Em oposição a esta perspetiva afirma-se uma outra que nada tendo a ver com a recusa do rigor e da exigência, como categorias curriculares e pedagógicas incontornáveis, lhes confere um papel decisivo como instrumentos necessários à inclusão académica. É para se compreender melhor um tal processo que se recorre à noção de humildade proposta por Chesterton, a propósito de S. Francisco de Assis, o que, como se evidenciou no texto anterior, é a condição que permite revelar a bondade que existe em nós e nos outros.
Imagino que, neste momento, quem lê este texto, possa estar a perguntar: Este tipo quer prescindir da exigência e do rigor nas escolas para valorizar a bondade e a humildade subjacente aos ditos processos de discriminação positiva? Não, não é o facilitismo pedagógico que eu defendo. Se o fizesse, estaria a utilizar a humildade e a bondade para legitimar a demissão curricular e pedagógica dos docentes, o que, no fim de cada dia de aulas, acabaria por se afirmar como uma ação excludente.
Para mim não é a aceitação a qualquer preço do que o outro faz que carateriza a humildade e a bondade. Ser humilde e bom significa, apenas e sobretudo, que nenhum de nós é a medida de todas as coisas. Oferecer a face direita, depois de nos esbofetearem na face esquerda, mais do que uma manifestação de renúncia face ao que somos, ao que fazemos e ao que pensamos, significa, antes, colocar no centro das nossas preocupações a necessidade radical de dialogar e o reconhecimento de que o outro tem de ser visto, sempre e em quaisquer circunstâncias, como um interlocutor.
A exigência, neste caso, é algo que começa por dizer respeito aos professores, quando se mostram capazes de perguntar se as dificuldades de aprendizagem dos seus alunos não terão a ver com os desafios que lhes são propostos, com as condições que são criadas para que eles os possam enfrentar e, finalmente, com os propósitos, as estratégias e os critérios que presidem à avaliação.
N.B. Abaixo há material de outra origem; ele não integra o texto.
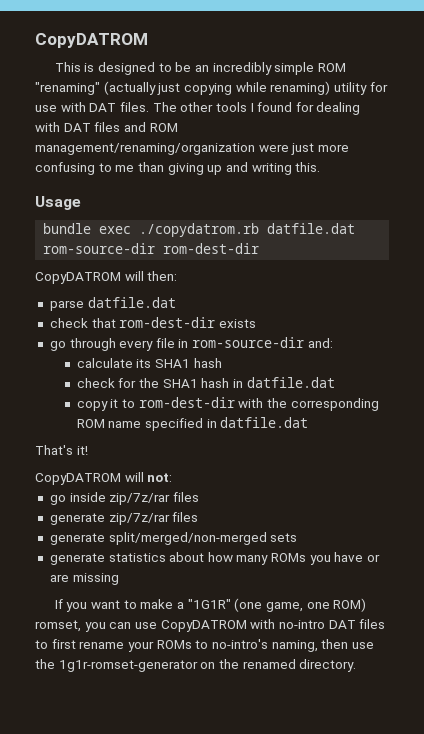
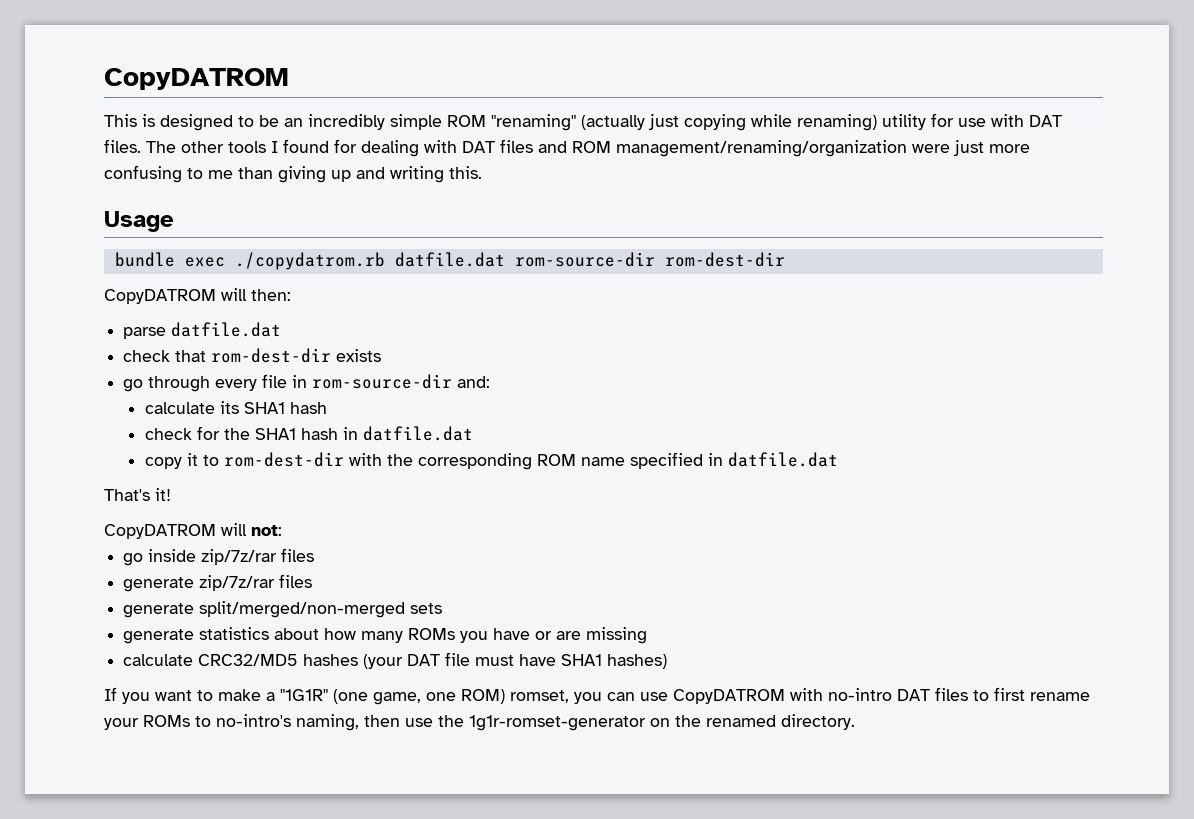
(119, 579) none -> [123,652,668,669] // calculate CRC32/MD5 hashes (your DAT file must have SHA1 hashes)

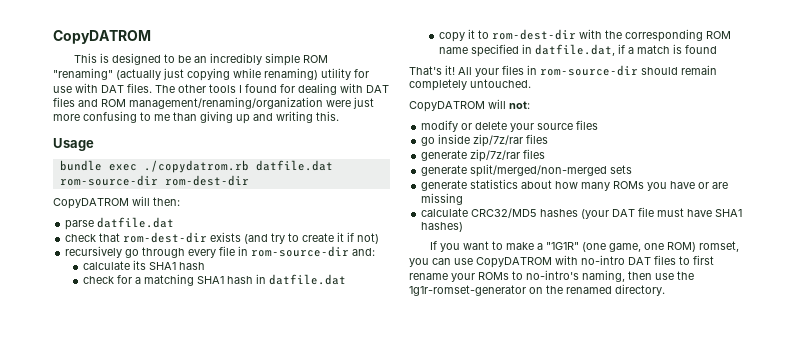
(382, 355) // -> [244,232,380,244] [65,246,123,258] (and try to create it if not) // recursively
[223,428,250,440] the -> [135,274,195,286] a matching
[727,452,838,467] [104,488,171,501] [104,523,282,539] datfile.dat // That's it! // CopyDATROM will not: -> [535,44,718,56] [409,65,717,77] [409,79,531,91] [409,99,530,112] [421,120,599,132] datfile.dat, if a match is found // That's it! All your files in rom-source-dir should remain completely untouched. // CopyDATROM will not: // modify or delete your source files

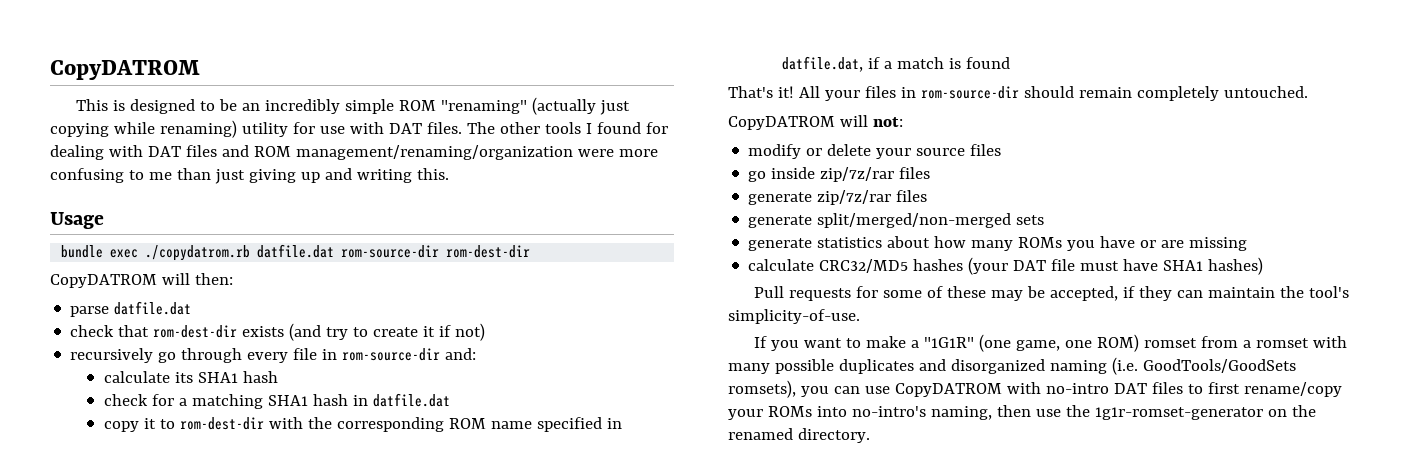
[353,97,374,109] just -> (614, 153) none
(197, 116) none -> [214,169,245,184] just
(464, 227) none -> [754,286,1350,301] [728,309,860,324] // Pull requests for some of these may be accepted, if they can maintain the tool's simplicity-of-use.
[699,241,740,252] romset, -> [1144,336,1348,348] [728,357,1296,375] [728,380,796,398] romset from a romset with many possible duplicates and disorganized naming (i.e. GoodTools/GoodSets romsets),
[409,273,448,280] rename -> [1243,382,1342,397] rename/copy
[512,271,523,280] to -> [816,406,847,417] into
Estamos perante uma situação que exige não só uma outra atitude por parte dos docentes, como leituras mais rigorosas acerca das ações que estes protagonizam, capazes de, entre outras coisas, permitem superar lugares-comuns, estereótipos e preconceitos. Por isso é que se pode considerar que a exigência e o rigor académicos dependem do facto de um professor se disponibilizar para reconhecer, como ponto de partida das iniciativas educativas pelas quais é responsável, o potencial dos alunos, em vez de investir na procura e confirmação das suas vulnerabilidades.
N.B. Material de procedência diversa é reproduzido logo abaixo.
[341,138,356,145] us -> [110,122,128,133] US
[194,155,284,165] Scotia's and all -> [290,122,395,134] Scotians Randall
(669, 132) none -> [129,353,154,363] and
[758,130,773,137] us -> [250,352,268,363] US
É a partir desta conceção de exigência e rigor que a humildade adquire um papel decisivo, porque permite libertar-nos da nossa autossuficiência de mestres e da vocação de semideuses que se sentem capazes de tudo saber, para quem as dúvidas ou os erros assumem um estatuto próximo do pecado. Este é o tipo de humildade que, importa afirmar, não nos visa anular como professores. É ela que nos catapulta para assumir um discernimento curricular e pedagógico que, de outro modo, nos estaria vedado. Uma humildade que nos conduz, então, à bondade, essa qualidade que, despida de qualquer tipo de tentações paternalistas, alimenta a nossa perseverança e expectativas, mesmo quando os dias se tornam azedos, e contraria tanto o nosso pessimismo como a nossa vontade de desistir.
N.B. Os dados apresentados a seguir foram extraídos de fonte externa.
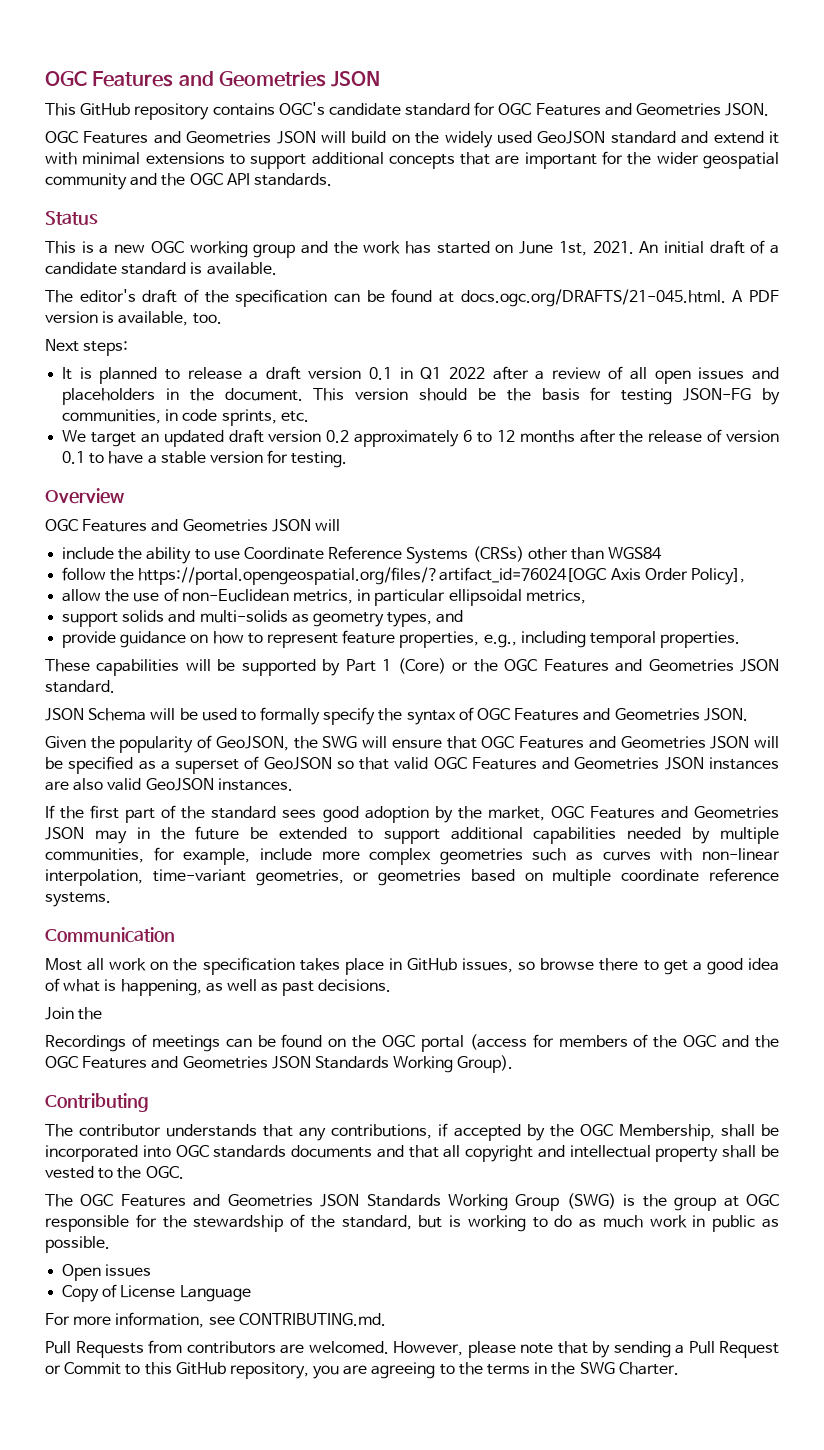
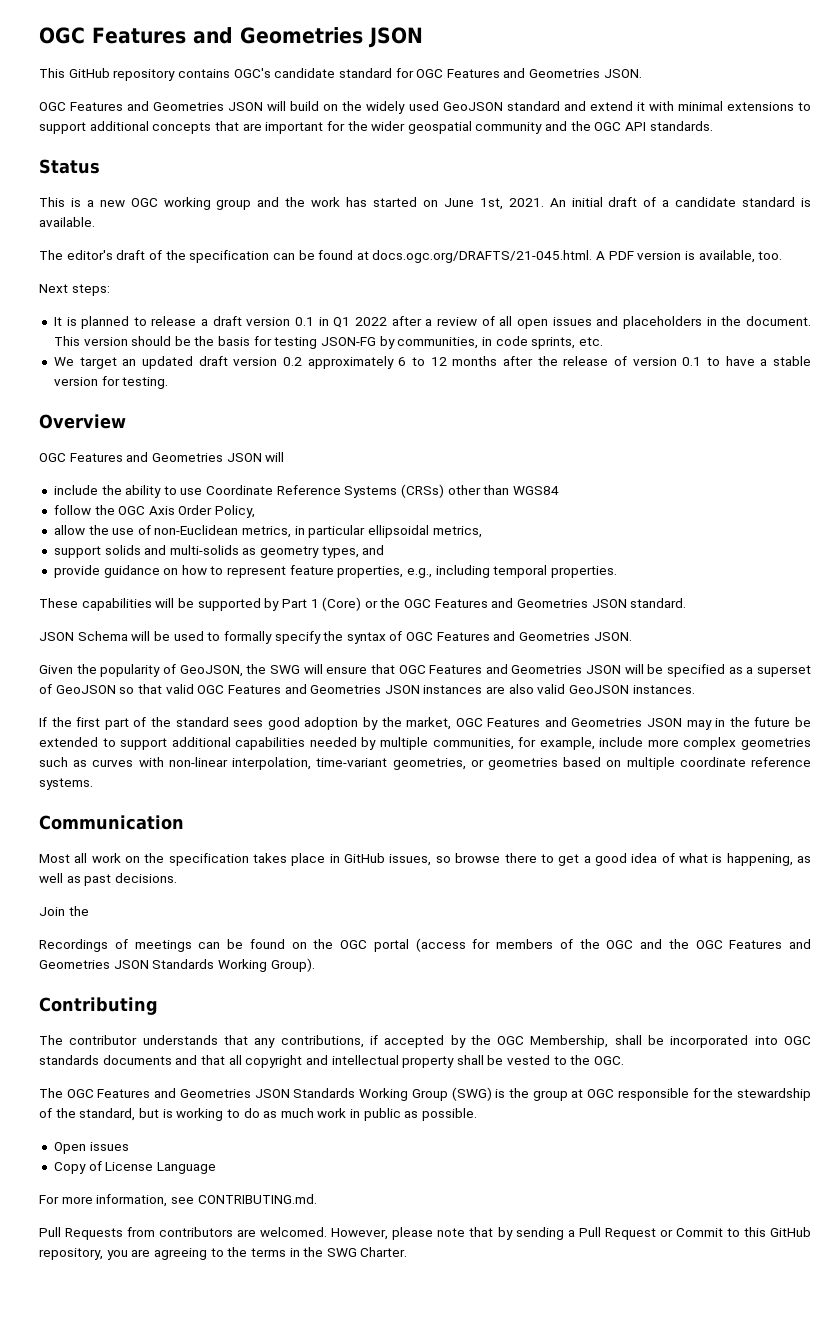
[138,567,607,585] https://portal.opengeospatial.org/files/?artifact_id=76024[OGC -> [118,506,146,515] OGC
[690,568,745,585] Policy], -> [215,505,256,518] Policy,

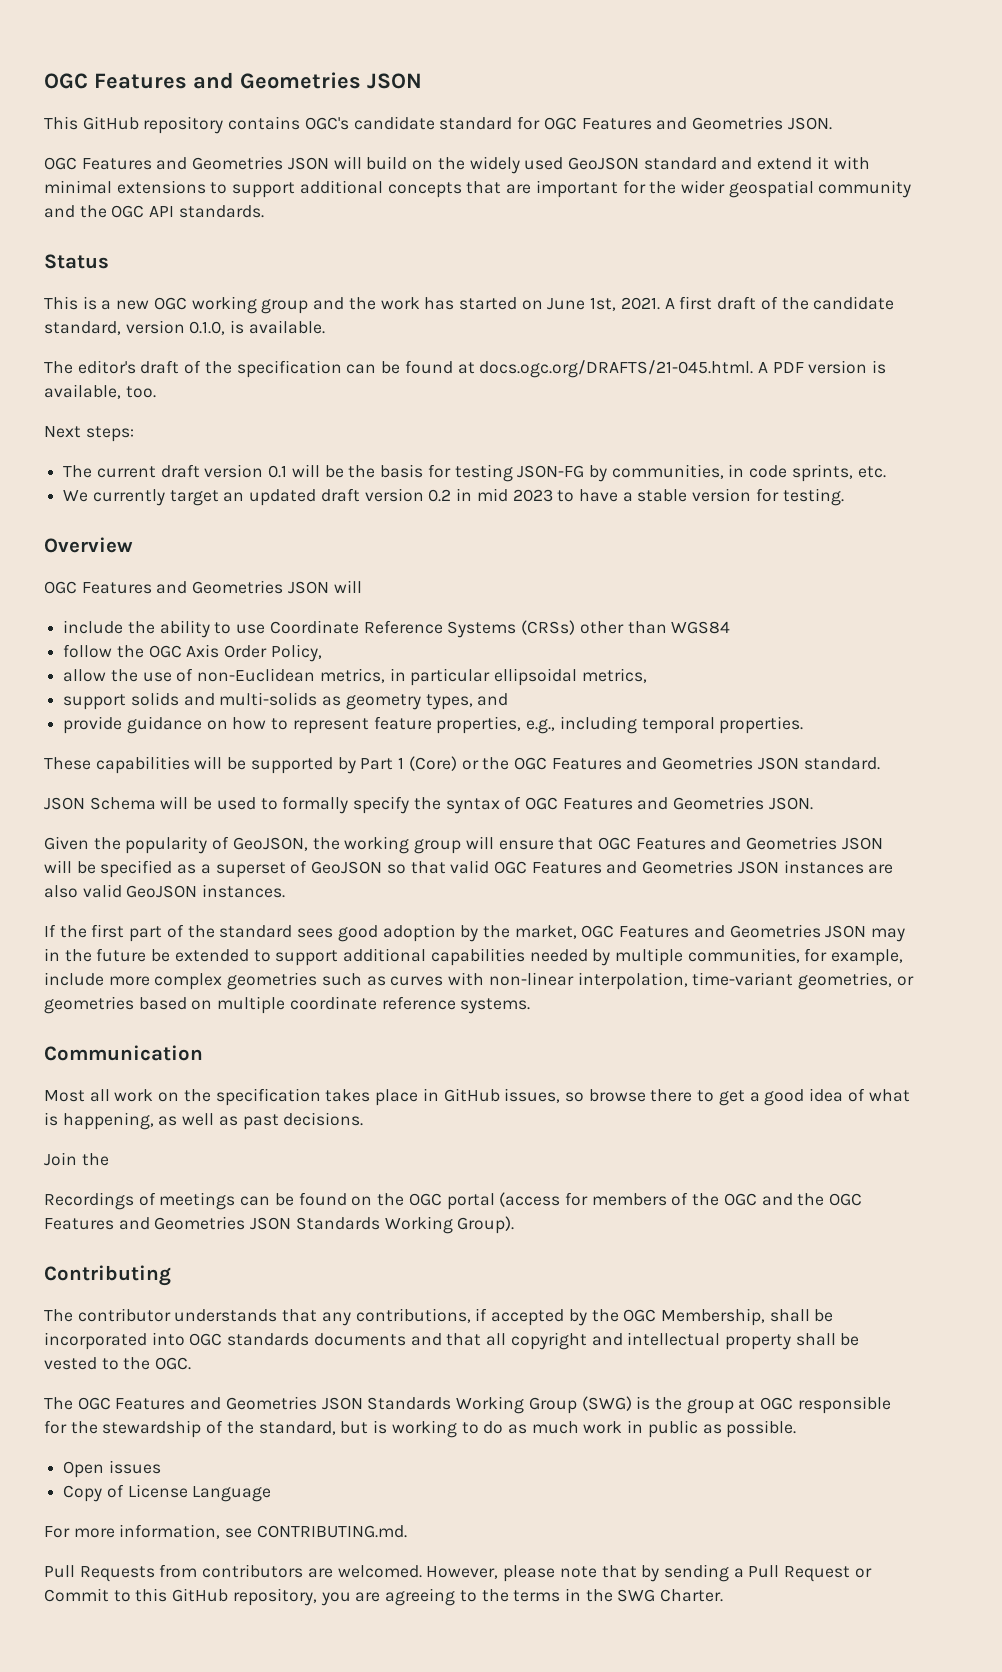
[549,197,796,207] An initial draft of a candidate standard -> [664,296,895,310] [44,320,226,335] A first draft of the candidate standard, version 0.1.0,
[53,316,811,329] [53,336,172,346] It is planned to release a draft version 0.1 in Q1 2022 after a review of all open issues and placeholders in the document. This version should -> [63,464,320,478] The current draft version 0.1 will
(74, 361) none -> [92,489,165,506] currently
[307,356,702,369] approximately 6 to 12 months after the release of version 0.1 -> [456,488,553,502] in mid 2023
[269,665,300,674] SWG -> [344,836,462,854] working group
É por esta via que a exigência e o rigor, em vez de impedirem a bondade, a tornam possível quando alimentam a humildade que nos permite compreender que nem tudo o que parece é e que a recusa da inevitabilidade dos factos, em educação, é tanto uma questão de ética como uma questão de rigor.
Referências
Trindade, Rui; Cosme, Ariana (2024). Escola e conhecimento: Uma relação indissociável. Porto: Porto Editora.